A schoolteacher and a member of the Belgian Resistance during World War II and the Holocaust, Andrée Geulen-Herscovici died on June 1 in Ixelles, Belgium, at the age of 100. As a member of the clandestine Committee for the Defense of Jews, she assisted in the rescue of almost 1,000 Jewish children during the Holocaust, risking her own safety to do so.

Geulen was honored in 1989 with the title of Righteous Among the Nations, and in 2007, was granted honorary Israeli citizenship in a ceremony at Yad Vashem in Jerusalem. Upon accepting the honorific, she said, “What I did was merely my duty.
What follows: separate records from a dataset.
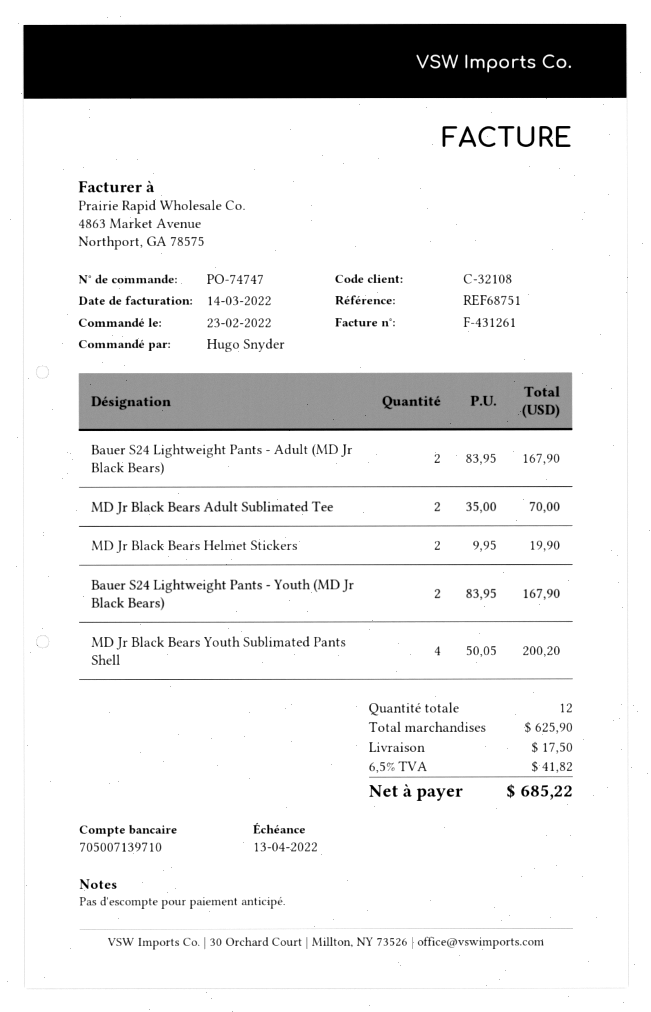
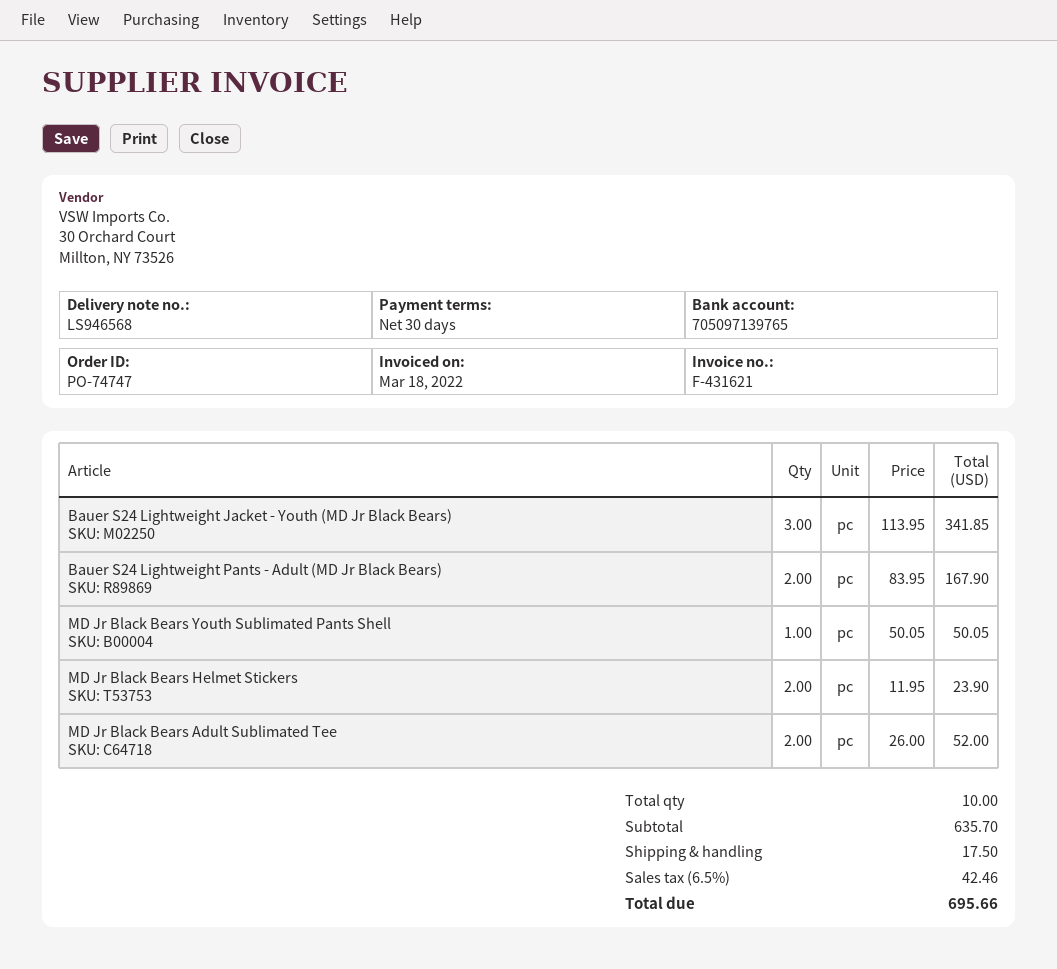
invoice number: F-431261 -> F-431621
invoice date: 2022-03-14 -> 2022-03-18
bank account: 705007139710 -> 705097139765
MD Jr Black Bears Adult Sublimated Tee: 2 x 35.00 = 70.00 -> 2 x 26.00 = 52.00
MD Jr Black Bears Helmet Stickers: 2 x 9.95 = 19.90 -> 2 x 11.95 = 23.90
Bauer S24 Lightweight Pants - Youth (MD Jr Black Bears): 2 x 83.95 = 167.90 -> none
MD Jr Black Bears Youth Sublimated Pants Shell: 4 x 50.05 = 200.20 -> 1 x 50.05 = 50.05
Bauer S24 Lightweight Jacket - Youth (MD Jr Black Bears): none -> 3 x 113.95 = 341.85
total quantity: 12 -> 10
subtotal: 625.90 -> 635.70
tax: 6.5% = 41.82 -> 6.5% = 42.46
total: 685.22 -> 695.66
Disobeying the laws of the time was just the normal thing to do.”

The principal, Odile Obart, also helped. He and his wife were arrested after a raid on the school and sent to German concentration camps, where they both died, and were later recognized as Righteous Among the Nations as well.

Geulen warned Jewish students not to go return to the school before going undercover for more than two years, providing them with false identities and stealing them away to hideouts in Christian homes and monasteries, returning occasionally to check on their welfare.

Andrée Geulen-Herscovici. Credit: Yad Vashem.

Most of the parents of the children Geulen saved were murdered during the Holocaust. Geulen kept coded records of each child’s original name and their places of shelter to enable those who still had family remaining to reunite with them after the war. Between the spring of 1943 and fall of 1944, Geulen escorted more than 300 Jewish children to safety.

Israeli Ambassador to Belgium Emmanuel Nahshon was saddened upon learning of Geulen’s passing, saying: “She was a true hero of humanity, and we will carry her memory forever. She was an amazing and wonderful woman who saved many Jews during World War ll.”

A statement from the Belgium Jewish community read: “We received the news of Andrée Geulen-Herscovici passing with deep regret. We are all orphans because we just lost a lady who showed exemplary behavior in the face of Nazi barbarism. She did not look away when the Jews needed help, and she saved them from death. If there were more women and men like Andrée Geulen-Herscovici, the world would be a better place.”